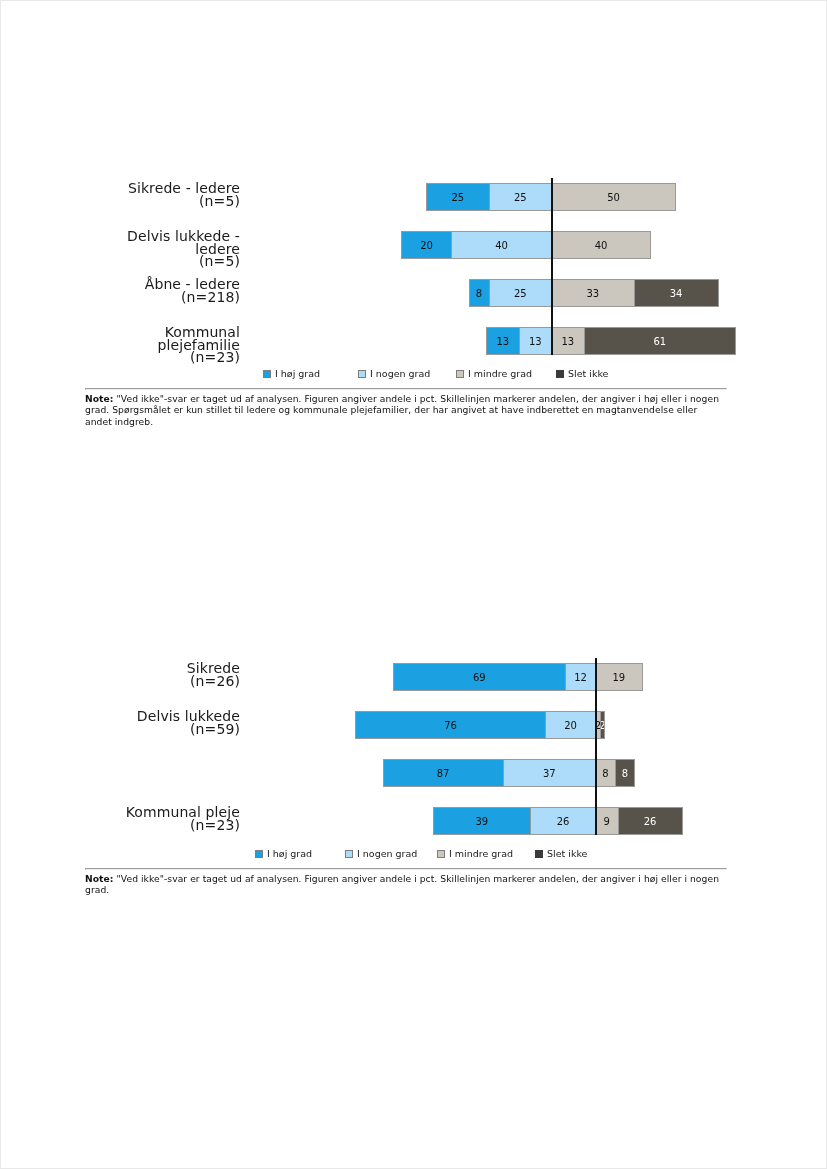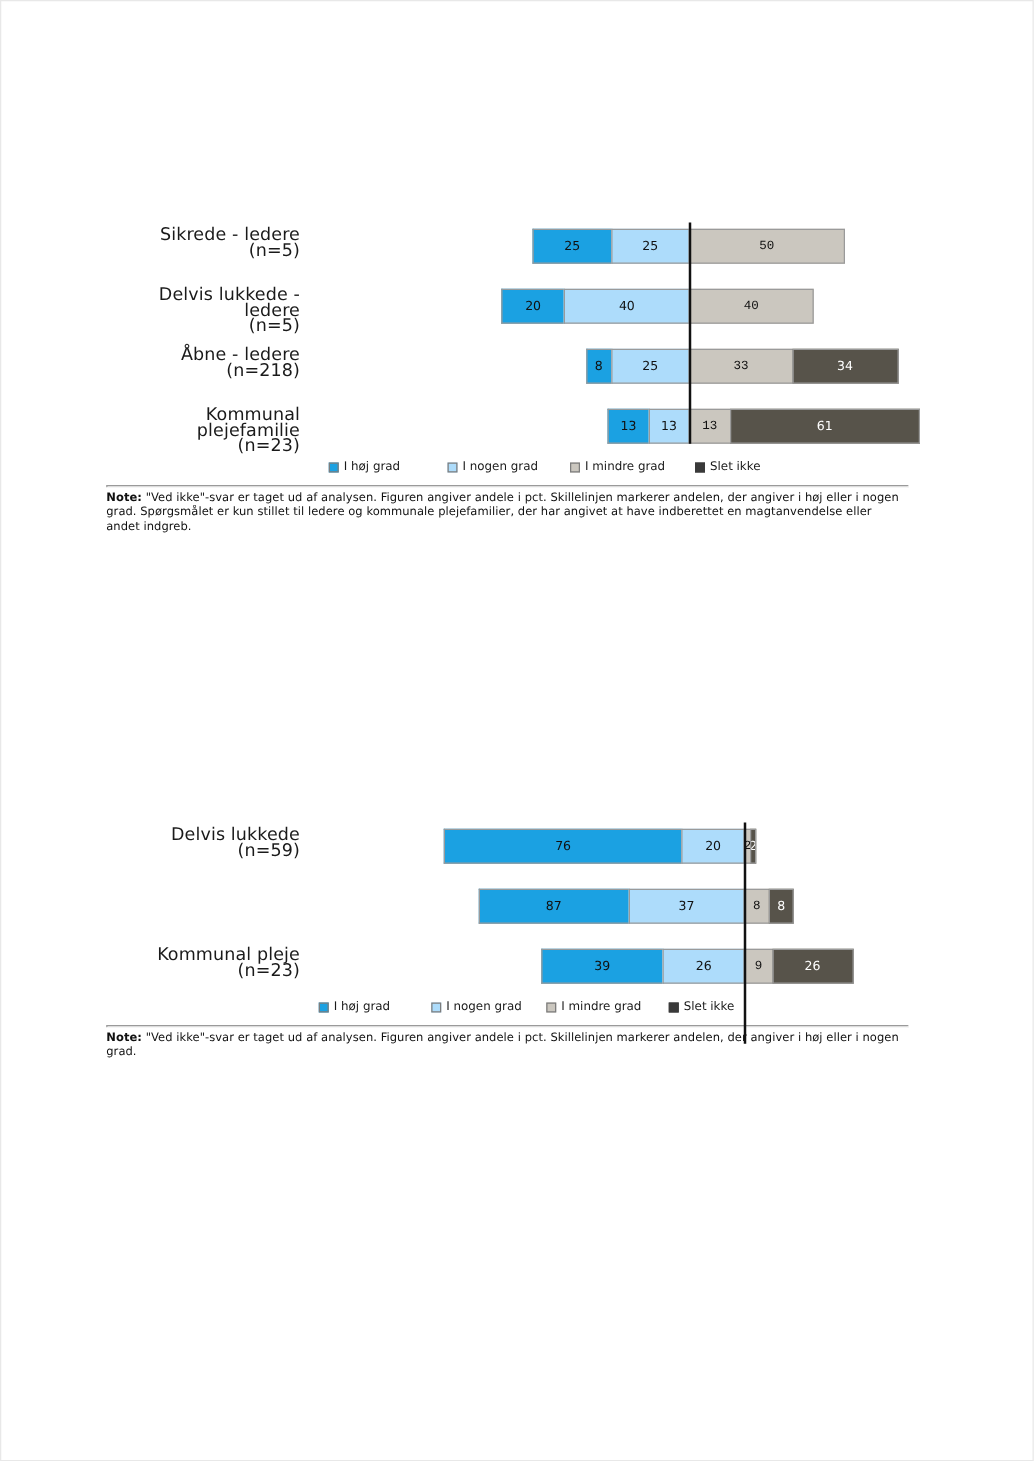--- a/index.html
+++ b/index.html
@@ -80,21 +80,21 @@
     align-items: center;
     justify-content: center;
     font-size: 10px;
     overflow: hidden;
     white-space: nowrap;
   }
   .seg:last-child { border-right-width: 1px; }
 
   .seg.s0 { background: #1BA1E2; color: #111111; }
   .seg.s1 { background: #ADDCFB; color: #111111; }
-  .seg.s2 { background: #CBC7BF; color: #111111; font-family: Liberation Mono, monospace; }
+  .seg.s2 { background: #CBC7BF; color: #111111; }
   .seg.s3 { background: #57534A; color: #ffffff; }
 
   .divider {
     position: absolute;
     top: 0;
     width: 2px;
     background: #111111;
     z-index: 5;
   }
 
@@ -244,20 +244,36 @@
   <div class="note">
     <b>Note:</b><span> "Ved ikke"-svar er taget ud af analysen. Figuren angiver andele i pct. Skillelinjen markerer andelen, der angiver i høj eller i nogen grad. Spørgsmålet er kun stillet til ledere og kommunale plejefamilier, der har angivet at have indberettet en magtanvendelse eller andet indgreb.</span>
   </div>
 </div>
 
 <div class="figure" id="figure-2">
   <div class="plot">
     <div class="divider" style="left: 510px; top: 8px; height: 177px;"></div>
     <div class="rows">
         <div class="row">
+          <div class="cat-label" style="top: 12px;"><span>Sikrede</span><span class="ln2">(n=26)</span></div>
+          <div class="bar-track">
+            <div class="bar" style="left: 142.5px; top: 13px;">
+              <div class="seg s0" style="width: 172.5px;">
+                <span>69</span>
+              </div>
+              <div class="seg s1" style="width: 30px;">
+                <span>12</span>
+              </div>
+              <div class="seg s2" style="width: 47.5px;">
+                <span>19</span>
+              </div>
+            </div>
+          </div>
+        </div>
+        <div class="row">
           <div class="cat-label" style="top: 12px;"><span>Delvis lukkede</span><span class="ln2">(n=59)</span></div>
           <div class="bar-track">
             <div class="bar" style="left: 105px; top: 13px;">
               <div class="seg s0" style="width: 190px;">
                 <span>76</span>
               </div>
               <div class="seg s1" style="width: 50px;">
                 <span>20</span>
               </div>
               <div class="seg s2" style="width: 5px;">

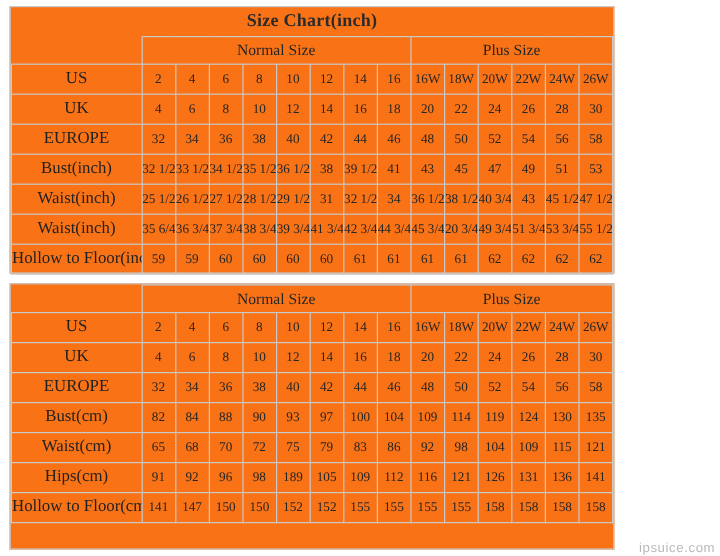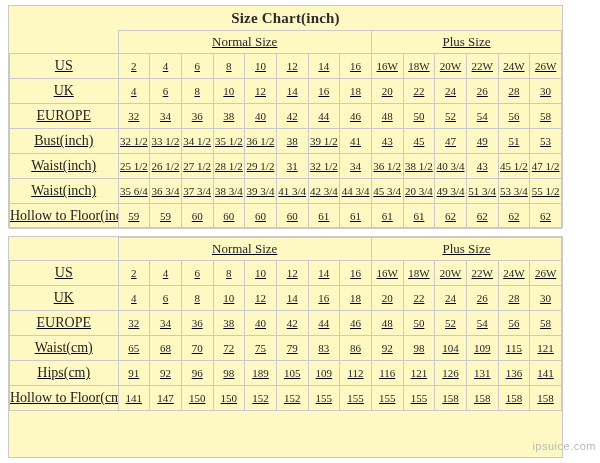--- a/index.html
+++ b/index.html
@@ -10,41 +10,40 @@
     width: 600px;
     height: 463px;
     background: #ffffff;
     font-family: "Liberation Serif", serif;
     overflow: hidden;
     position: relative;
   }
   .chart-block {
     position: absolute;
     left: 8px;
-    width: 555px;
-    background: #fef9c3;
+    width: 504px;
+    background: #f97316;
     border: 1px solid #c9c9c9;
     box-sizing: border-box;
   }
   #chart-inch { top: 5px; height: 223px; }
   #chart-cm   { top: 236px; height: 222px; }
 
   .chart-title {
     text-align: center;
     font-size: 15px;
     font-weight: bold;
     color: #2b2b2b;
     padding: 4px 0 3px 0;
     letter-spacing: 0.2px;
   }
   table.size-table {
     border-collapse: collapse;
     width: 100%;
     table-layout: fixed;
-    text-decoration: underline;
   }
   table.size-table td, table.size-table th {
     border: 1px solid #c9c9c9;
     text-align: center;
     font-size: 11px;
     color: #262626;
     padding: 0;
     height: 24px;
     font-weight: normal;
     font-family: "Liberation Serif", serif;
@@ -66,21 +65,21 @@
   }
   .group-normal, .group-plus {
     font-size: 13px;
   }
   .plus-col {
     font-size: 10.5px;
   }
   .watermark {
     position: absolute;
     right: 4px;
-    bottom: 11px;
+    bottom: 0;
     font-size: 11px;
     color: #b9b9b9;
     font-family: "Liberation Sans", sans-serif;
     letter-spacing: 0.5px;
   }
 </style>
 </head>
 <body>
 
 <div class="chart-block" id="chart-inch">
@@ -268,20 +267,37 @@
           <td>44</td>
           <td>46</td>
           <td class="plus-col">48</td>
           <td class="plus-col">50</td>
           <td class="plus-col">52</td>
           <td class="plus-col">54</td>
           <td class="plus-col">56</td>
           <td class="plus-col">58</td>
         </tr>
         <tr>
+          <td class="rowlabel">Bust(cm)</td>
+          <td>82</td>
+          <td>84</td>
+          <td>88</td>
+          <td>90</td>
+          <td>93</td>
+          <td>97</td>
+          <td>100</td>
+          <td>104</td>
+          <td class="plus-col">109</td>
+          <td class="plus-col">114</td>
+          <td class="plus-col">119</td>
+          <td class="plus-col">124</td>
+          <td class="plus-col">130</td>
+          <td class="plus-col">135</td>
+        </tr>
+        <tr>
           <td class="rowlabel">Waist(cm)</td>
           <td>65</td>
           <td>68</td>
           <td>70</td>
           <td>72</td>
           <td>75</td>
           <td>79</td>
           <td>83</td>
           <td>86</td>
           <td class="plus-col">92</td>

- _Prompt_: Starting with the line that contains "<td>70</td>", return each line through the last one of the data above, exactly as written and nothing more.

- _Answer section_:
           <td>70</td>
           <td>72</td>
           <td>75</td>
           <td>79</td>
           <td>83</td>
           <td>86</td>
           <td class="plus-col">92</td>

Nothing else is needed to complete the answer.